(Records to use):

────────────────────────────────────────

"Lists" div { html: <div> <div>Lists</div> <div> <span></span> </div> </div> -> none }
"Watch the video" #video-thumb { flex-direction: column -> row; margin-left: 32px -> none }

────────────────────────────────────────

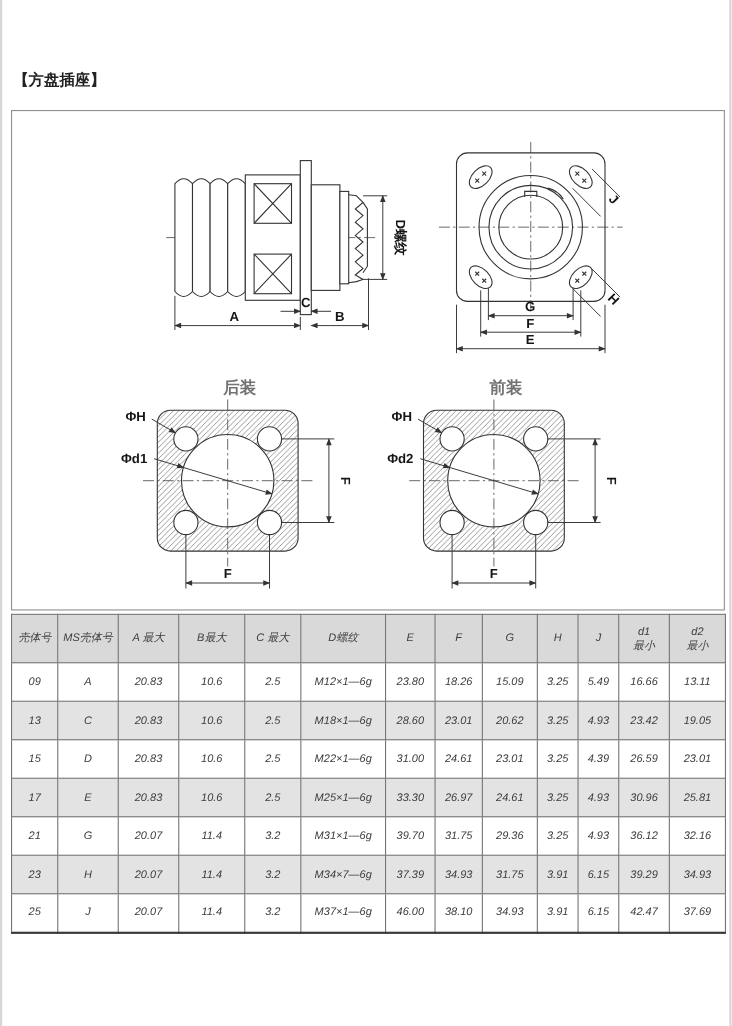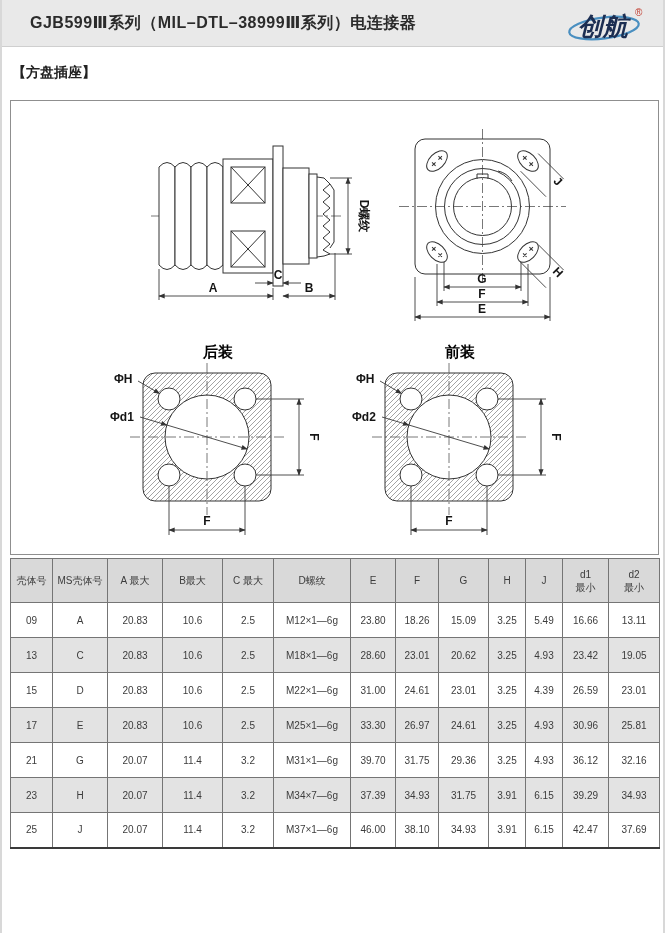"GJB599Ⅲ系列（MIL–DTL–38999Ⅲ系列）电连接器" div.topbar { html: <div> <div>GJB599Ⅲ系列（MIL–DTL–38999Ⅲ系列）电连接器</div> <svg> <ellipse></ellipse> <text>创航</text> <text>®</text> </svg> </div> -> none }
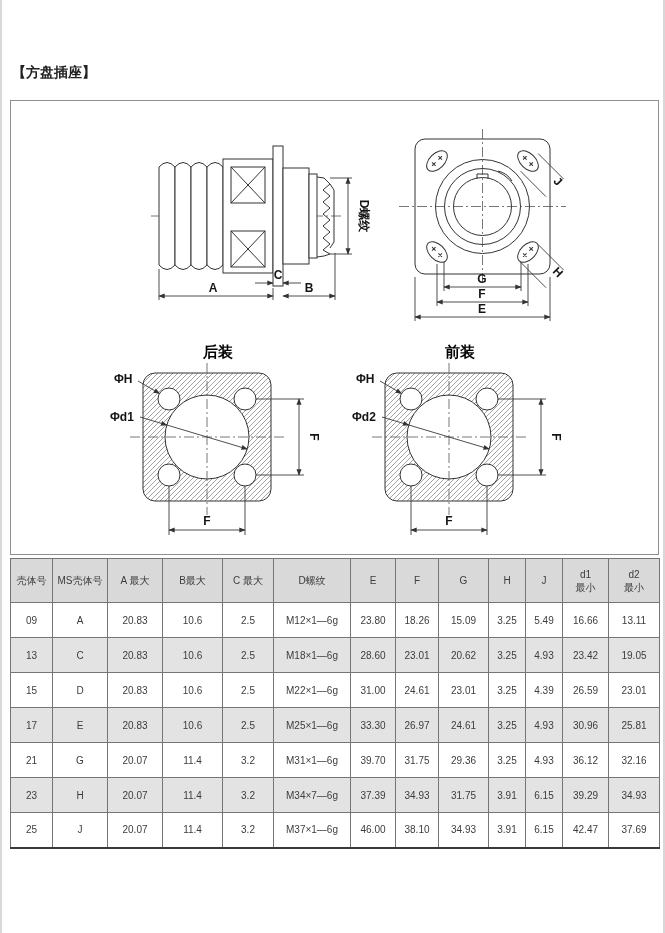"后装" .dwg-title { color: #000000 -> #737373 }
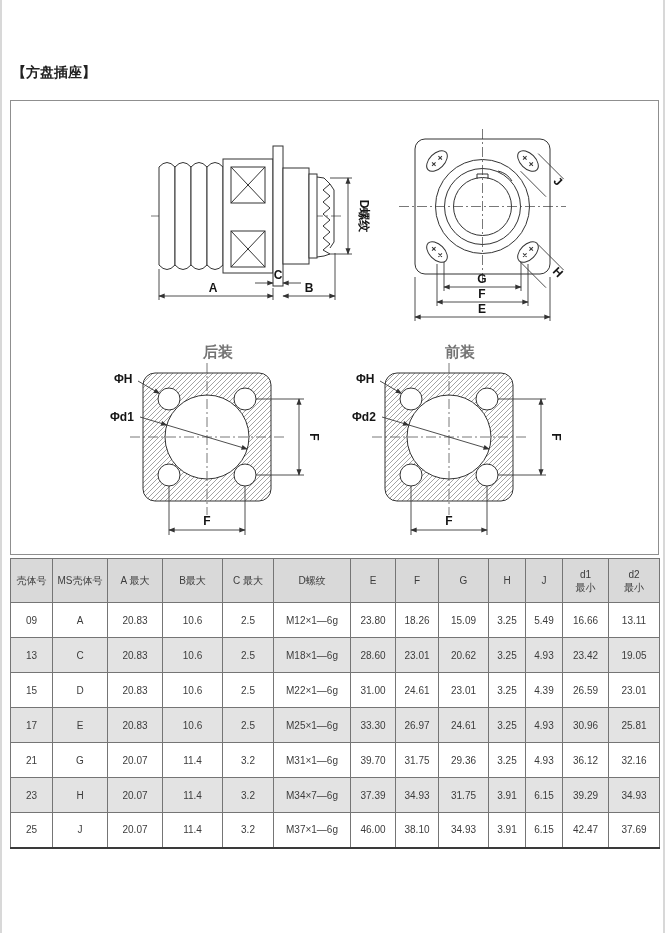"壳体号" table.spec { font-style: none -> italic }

────────────────────────────────────────

(What is required):
Look through the data above and return exactly the lines from the one that contains "html: <div> <div>Lists</div>" to the one that contains "flex-direction: column ->", inclusive, with nothing else.

(Solution to the exercise):
"Lists" div { html: <div> <div>Lists</div> <div> <span></span> </div> </div> -> none }
"Watch the video" #video-thumb { flex-direction: column -> row; margin-left: 32px -> none }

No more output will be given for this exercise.